White House cyber czar touts regulatory harmonization bill advancing through Congress

LAS VEGAS — The White House is deeply involved in a push to harmonize cybersecurity regulations in an effort to limit the burden on organizations, National Cyber Director Harry Coker said Thursday. 

Speaking at the Black Hat conference in Las Vegas, Coker said he has spoken to security officers who spend up to half of their time on complying with cybersecurity regulations.

“It’s clear to us, and it's going to become clear to others, that compliance does not equal cybersecurity,” he said. “Thirty to fifty percent of the time on compliance is way too much, hence, reciprocity is a key goal of ours in regulatory harmonization.”

A key facet of the harmonization effort is a bill making its way through Congress that would create an interagency Harmonization Committee at the Office of the National Cyber Director (ONCD). 

Late last month, the bill advanced out of the Senate Homeland Security Committee, and it has been touted by both Democrats and Republicans as a necessary step to “mitigate challenges associated with conflicting, contradictory cybersecurity compliance requirements,” Senate leaders said last week. 

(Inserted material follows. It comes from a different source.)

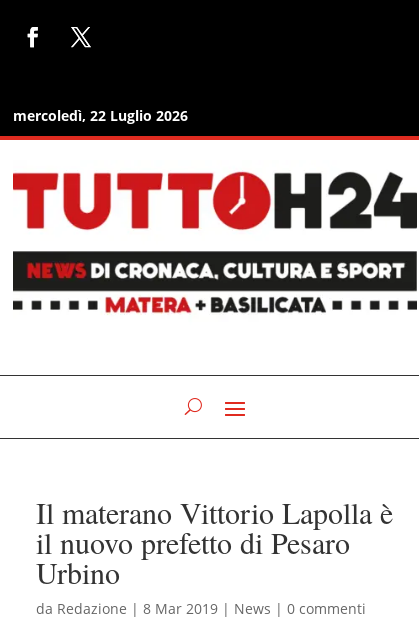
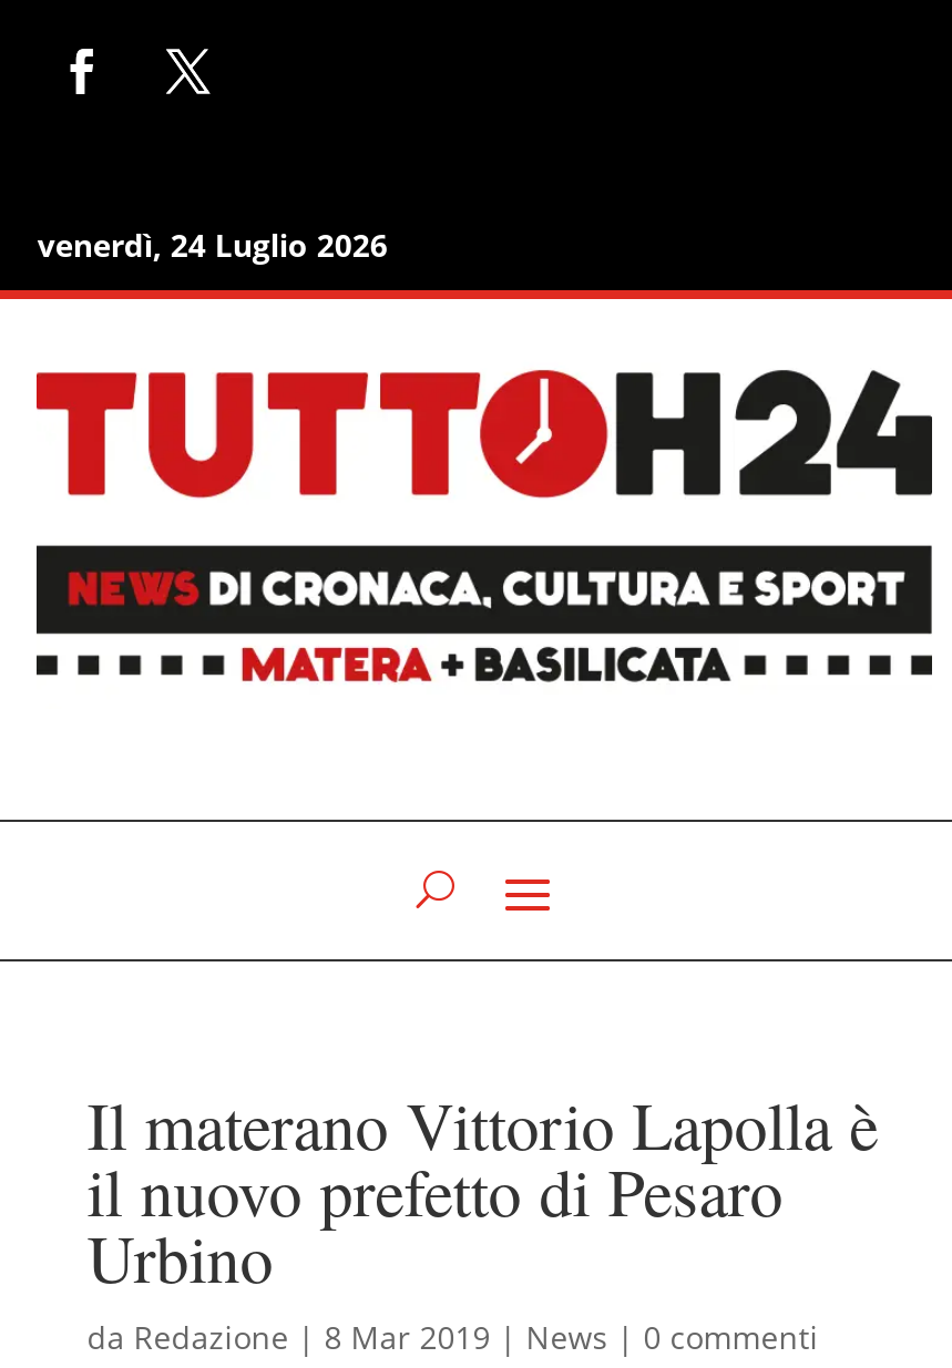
[13,106,188,125] mercoledì, 22 Luglio 2026 -> [37,224,388,266] venerdì, 24 Luglio 2026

The bill requires the committee, led by ONCD, to develop a framework for the alignment of cybersecurity and information security regulations, rules, examinations, and other compliance requirements. 

The bill also requires all federal agencies, including independent regulatory agencies, to consult with the committee before issuing or updating regulations.

Coker said regulatory harmonization would decrease the cost of doing business and enhance security in the process, allowing cybersecurity leaders to focus their efforts on defense as opposed to compliance. 

He said that his office worked with U.S. Senators Gary Peters (D-MI) and James Lankford (R-OK) on the bill. 

“That bill will give our office the opportunity to bring together regulators to apply logic and good teamwork and collaboration to a vexing, hard problem that the public sector, private sector, and our business associations, all want to see happen,” he said. 

“One of the key aspects that has to be there is reciprocity. Our office strives for federal coherence across the cybersecurity ecosystem, and we lead via collaboration.” 

Coker added that he meets with cyber regulators regularly and values their independence but argued that the bill will help relevant agencies to better collaborate. 

Stringent cybersecurity rules have already been implemented in specific sectors, such as healthcare and finance, with the Securities Exchange Commission, Federal Trade Commission and others adopting rules around incident response and protections. Another cyber incident reporting rule for critical infrastructure is slated to come out next year.

Sen. Peters held a hearing last month where several witnesses complained about duplicative or contradictory cyber requirements and the effect they had on business. Data shared at the hearing said some cybersecurity teams spend between 40-70% of their time on compliance. 

Sen. Lankford said in a statement that “bureaucratic red tape” should not get in the way of preventing a cyberattack and added that “complicated regulations are making it more difficult to address the major cyber threats facing our national security and critical infrastructure.” 

“Harmonizing these efforts will make sure that federal requirements are focused on actually improving security instead of imposing a convoluted set of compliance challenges,” he wrote.